Such is the case of Alenna Shawcross. At the age of ten, her rebel parents were taken by the UNA and never to be heard from again, while Alenna was snatched and placed into the UNA orphanage system to be reeducated and integrated into society. Six years later, Alenna is a good little UNA citizen – she keeps her head down, she gets good grades, and she eagerly looks to the future. Only one hurdle stands in her way: the Government Personality Profile Test (GPPT) that will determine whether or not she has any proclivity towards crime or violence. Those that pass the test get to live out their lives in the UNA; those that do not are sent to an island prison colony, where the average life expectancy is an additional 2 years. On the day of Alenna’s test, she is sedated and awakens, inexplicably, on an island – she has failed the GPPT, and now must figure out how to stay alive on an island with the most violent and deranged teens have been sent. Convinced it is all an accident, Alenna tries to find a way home – in the process, she discovers new friends and uncovers the secrets behind the UNA, the GPPT, and even her own family heritage and past. Oh, yeah, there’s a dreamy boy involved too (naturally).
Coming off the disappointing and problematic Monument 14, I was hoping for some redemption to my reading this week with The Forsaken. Unfortunately, The Forsaken did not deliver on the promise of its gorgeous cover and compelling blurb – this novel was pretty bad from start to finish. Basically, The Forsaken is a hodgepodge of some very familiar novels – part Lord of the Flies (kids running wild on an island in two different camps), part Hunger Games (kids killing each other on said island, with the same overtones as the Capitol controlling everything), part Maze Runner (big bad corporation/government behind a big Experiment), part The Giver (testing for “aptitude” at a given age), and any other number of familiar dystopias both old and new. Unfortunately, The Forsaken is not even a fraction as compelling as any of these influential works.
The two major problems, for me, were: 1. the plausibility gap, and 2. the characterizations (particularly the main character and her new best friend). Regarding plausibility issues, The Forsaken suffers from one of the most common ailments in the new wave of YA dystopian fiction – I could not buy into the “dystopia”. This is a world where people have “earpieces” (implants, I’m assuming, though it’s never explained) that blast calming classical music (although how calming, really, is the forceful nationalist music of Wagner?! That’s just poor research.), in which people are under MIND CONTROL by the government…by pills that are taken each day. Now, maybe this is just me, but if the Government started making people take pills that noticeably dulled one’s thinking – as the UNA does – wouldn’t more people simply NOT take the pills? There’s also the mystery of how Alenna knows so much given the environment in which she’s been raised. How would Alenna know about the things she’s missing – she mentions old films and travel and music, but if she’s been in this dystopian society for so long where such things have been outlawed?

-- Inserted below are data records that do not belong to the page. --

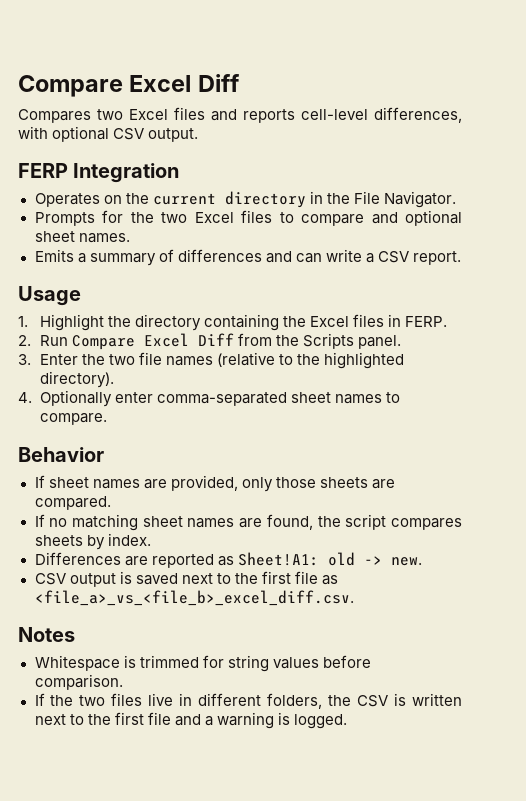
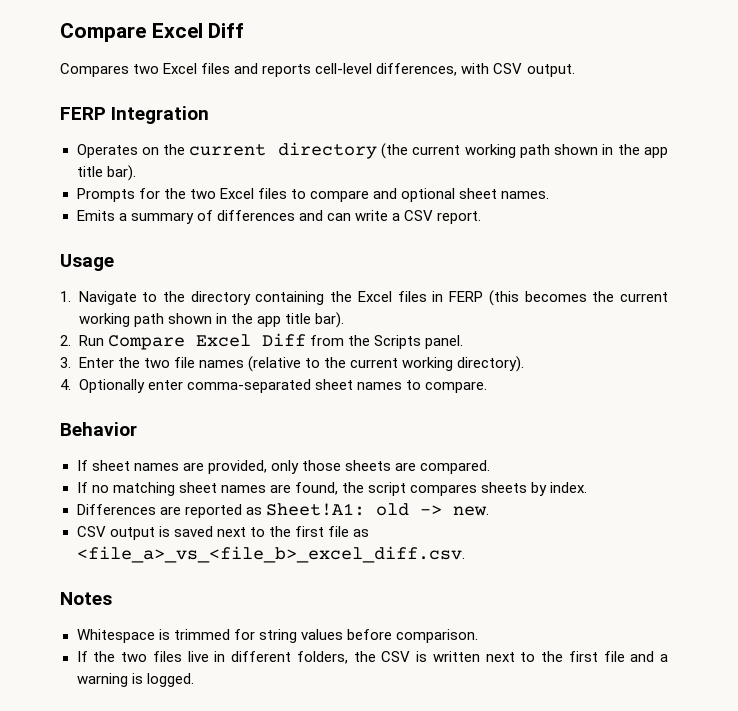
- Compares two Excel files and reports cell-level differences, with optional CSV output.
+ Compares two Excel files and reports cell-level differences, with CSV output.
- Operates on the current directory in the File Navigator.
+ Operates on the current directory (the current working path shown in the app title bar).
- 1. Highlight the directory containing the Excel files in FERP.
+ 1. Navigate to the directory containing the Excel files in FERP (this becomes the current working path shown in the app title bar).
- 3. Enter the two file names (relative to the highlighted directory).
+ 3. Enter the two file names (relative to the current working directory).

Once we get to the island itself – “The Wheel” to the locals – we are introduced to a whole slew of ridiculous nomenclature. The Wheel has been separated into two main factions – the Villagers, and the MONK and his DRONES. There’s also a mysterious sickness, but they don’t call it sickness:
I feel light-headed. “They all look so sick.”
Gadya flinches. “Don’t use that word.”
“Yeah. Veidman doesn’t like it. Says it causes panic. That’s why we call them the Ones Who Suffer.”

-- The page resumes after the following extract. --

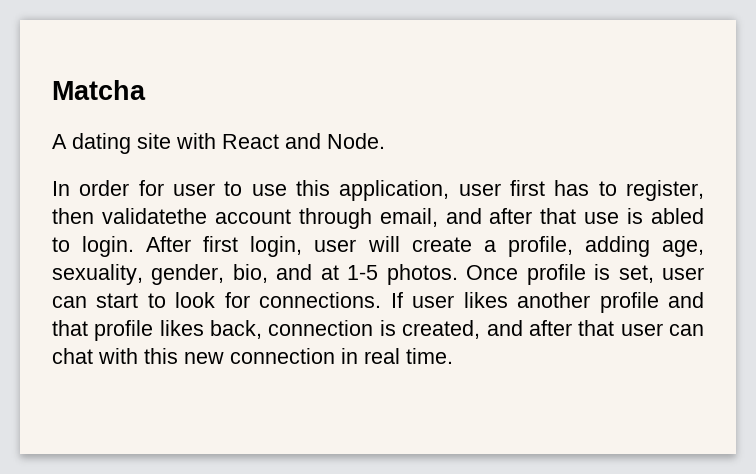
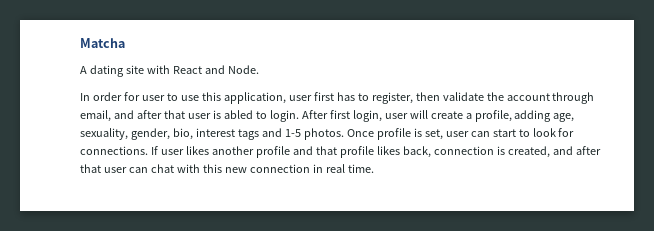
- In order for user to use this application, user first has to register, then validatethe account through email, and after that use is abled to login.
+ In order for user to use this application, user first has to register, then validate the account through email, and after that user is abled to login.
- After first login, user will create a profile, adding age, sexuality, gender, bio, and at 1-5 photos.
+ After first login, user will create a profile, adding age, sexuality, gender, bio, interest tags and 1-5 photos.

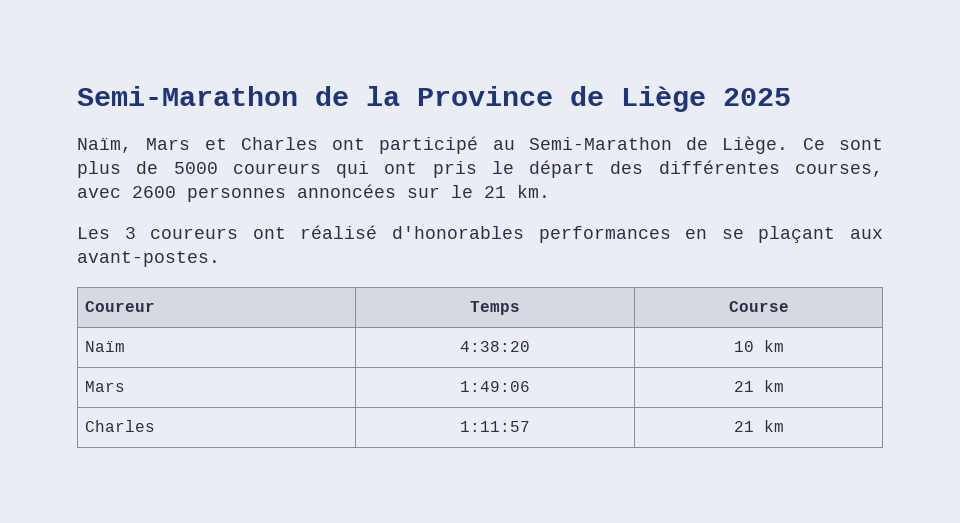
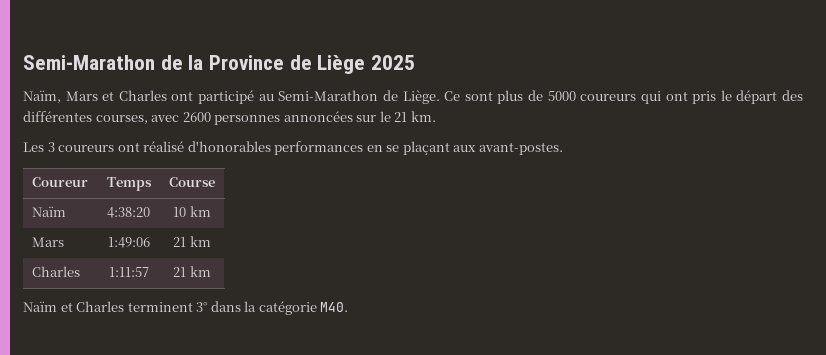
+ Naïm et Charles terminent 3° dans la catégorie M40.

Yes. Because THAT is much better.
The ultimate rationale behind the wheel, the machines that snatch up wheel inhabitants (in my head, I started to call the inhabitants wheelies) is…well…stupid. I won’t spoil it here, but just try to conjure up the most melodramatic “twists” given the framework of this story and you get The Forsaken.
Then of course there are the characters. Alenna is a bland, utterly forgettable heroine. She goes to the wheel with absolutely no skill – other than her ability to play the guitar, I guess (because this dystopia allows for creative expression through music) – but is basically defined by her novelty to the Wheel and her prettiness. Of course, she IMMEDIATELY feels a connection to a super hot dude – which then causes some headdeskingly RIDICULOUS drama with her new bestie on the island, Gadya, who is portrayed as a jealous, petty shrew. I’ll just throw in some of my favorite quotes:
“You can’t just flounce in here with your wavy hair and your pale skin and try to go after all the guys, y’know? It doesn’t work that way.”

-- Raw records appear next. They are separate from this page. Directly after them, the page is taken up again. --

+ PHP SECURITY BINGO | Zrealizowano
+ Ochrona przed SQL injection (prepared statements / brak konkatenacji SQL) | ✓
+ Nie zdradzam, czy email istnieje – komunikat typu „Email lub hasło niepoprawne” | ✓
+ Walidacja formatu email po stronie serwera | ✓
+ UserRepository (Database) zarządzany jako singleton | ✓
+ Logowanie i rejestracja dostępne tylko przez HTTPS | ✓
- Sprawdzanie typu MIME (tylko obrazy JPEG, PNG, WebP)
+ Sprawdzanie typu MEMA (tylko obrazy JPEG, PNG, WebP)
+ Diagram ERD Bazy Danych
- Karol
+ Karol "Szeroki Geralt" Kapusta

“I’m not doing anything but trying to stay alive!” I sputter. “Liam talked to me. I didn’t talk to him.”
Gadya isn’t appeased. “Let’s just see how you look after a year on the wheel. After a bad diet, and all the stress, and all the battles. You’ll look liek a ghost of yourself. A wretched, skinny, beat-up ghost!”
“Is this about Liam?”
“It’s got nothing to do with him,” I tell her honestly, wanting to clear the air. “Obviously, he’s cute. I won’t deny that. But I listened to what you said.”
“Good, because if you fall for him, not only will I kick your ass, but he’ll end up breaking your heart. Girls come second to hunting for him. I can promise you that.”
Yes, I love a good “dystopia” in which girls are more concerned about catching the eye of the hot guy – threatening each other with violence (and actually delivering on that later in the book) – instead of, you know, trying to survive the constant, very real threat of death.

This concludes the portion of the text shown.